我有一个数据集,看起来像来自正态分布的样本,有几个独立的影响移动特定数据点。应用于任何点的影响是已知的,需要从数据中恢复这些变化。我应该如何重新参数化这个模型以使其适合数据?
这是一个玩具数据集生成器:
import os
os.environ["MKL_THREADING_LAYER"] = "GNU"
import pandas as pd
import numpy as np
import matplotlib.pyplot as plt
%config InlineBackend.figure_format='retina'
import seaborn as sns
import pymc3 as pm
import arviz as az
import theano.tensor as tt
import theano as T
np.random.seed(0)
numeff = 2
numdata = 10000
shifts = []
index = []
for i in range(numeff):
n = np.random.randint(2,4)
s = np.random.uniform(size=n)
s -= np.mean(s) #keep each effect shifts centered
shifts.append(s)
data = np.random.normal(0.0,0.03,size=numdata)
for s in shifts:
idx = np.random.randint(0,len(s),size=numdata)
index.append(idx)
data += s[idx]
plt.hist(data,100)
print(shifts)
[数组([-0.12571057,0.12571057]),数组([0.00673915,-0.11448923,0.10775008])]

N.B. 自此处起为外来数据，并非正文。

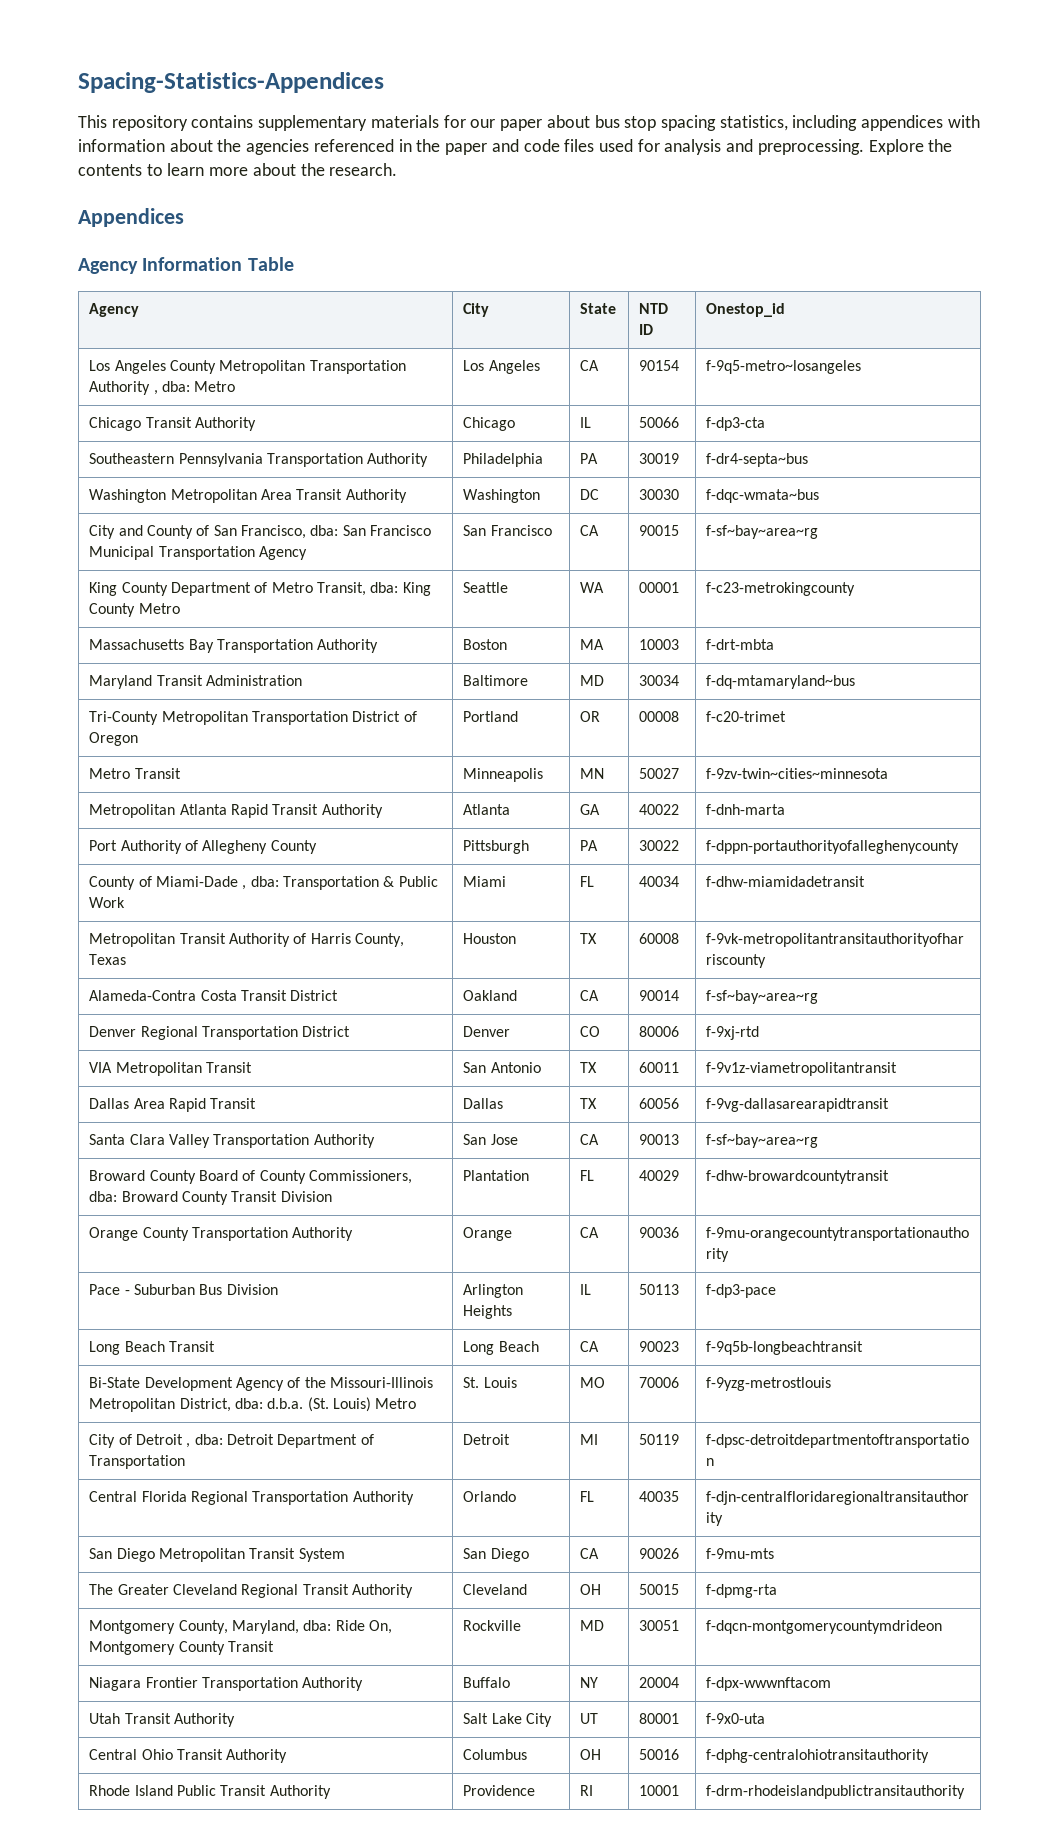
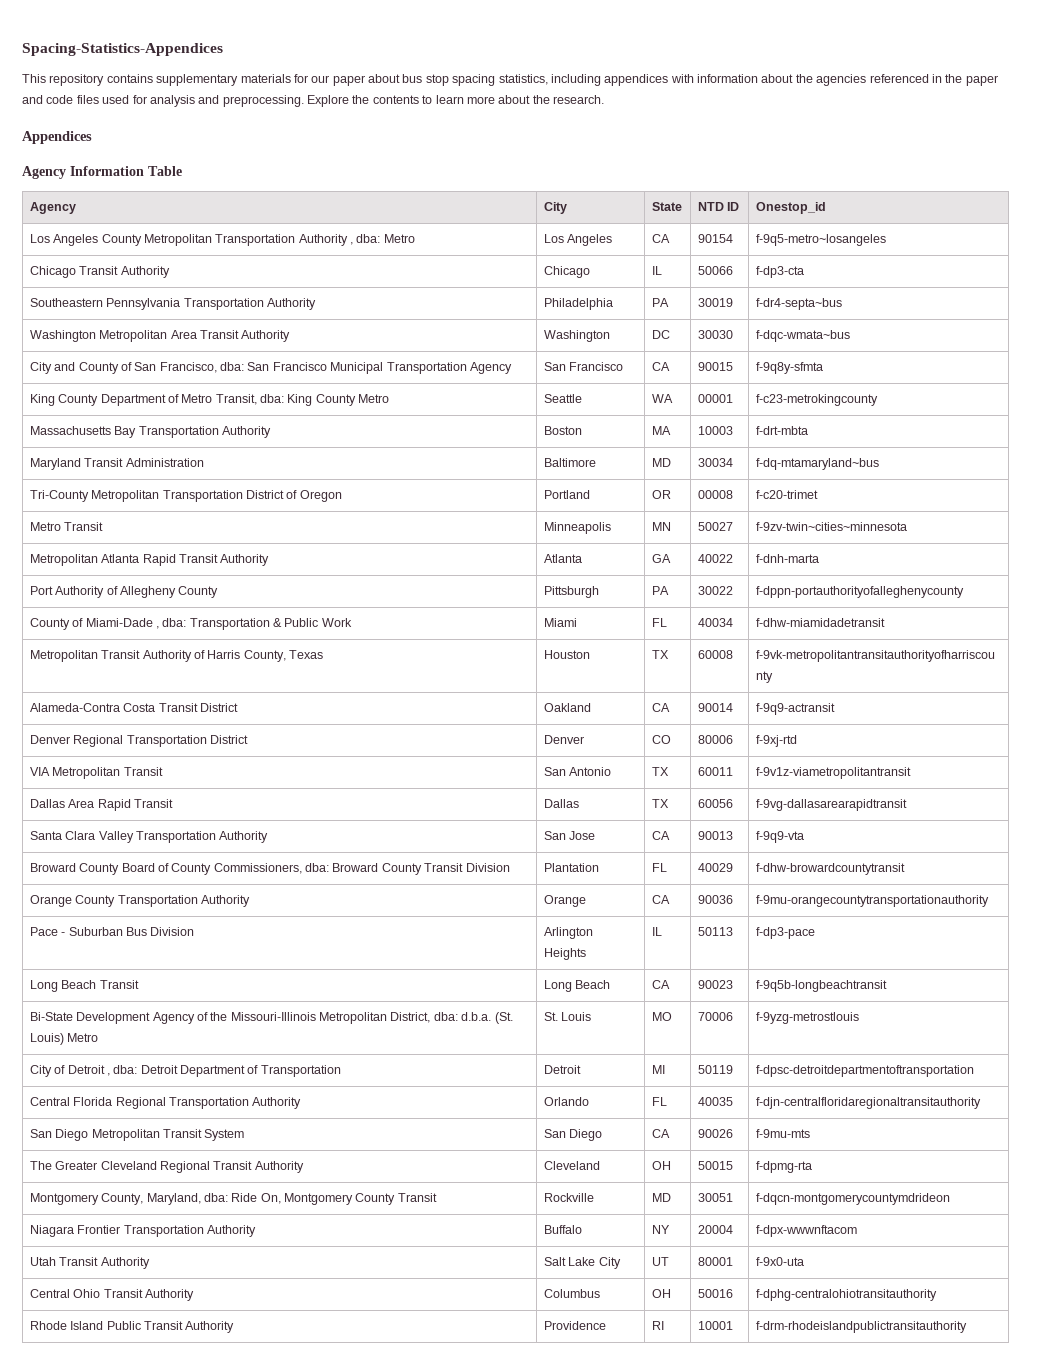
- City and County of San Francisco, dba: San Francisco Municipal Transportation Agency | San Francisco | CA | 90015 | f-sf~bay~area~rg
+ City and County of San Francisco, dba: San Francisco Municipal Transportation Agency | San Francisco | CA | 90015 | f-9q8y-sfmta
- Alameda-Contra Costa Transit District | Oakland | CA | 90014 | f-sf~bay~area~rg
+ Alameda-Contra Costa Transit District | Oakland | CA | 90014 | f-9q9-actransit
- Santa Clara Valley Transportation Authority | San Jose | CA | 90013 | f-sf~bay~area~rg
+ Santa Clara Valley Transportation Authority | San Jose | CA | 90013 | f-9q9-vta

我正在尝试使用 pymc3 对这些数据进行建模,如下所示:
coords = {}
for i in range(numeff):
name = "effect_{}".format(i)
value = np.arange(len(shifts[i]))
coords[name]=value
with pm.Model(coords=coords) as model:
idx = pm.Data("idx", np.array(index))
theta = tt.zeros(numdata)
for i in range(numeff):
dimname = "effect_{}".format(i)
mu = pm.Normal("mu_{}".format(i), mu=0.0, sigma=10.0,dims=(dimname))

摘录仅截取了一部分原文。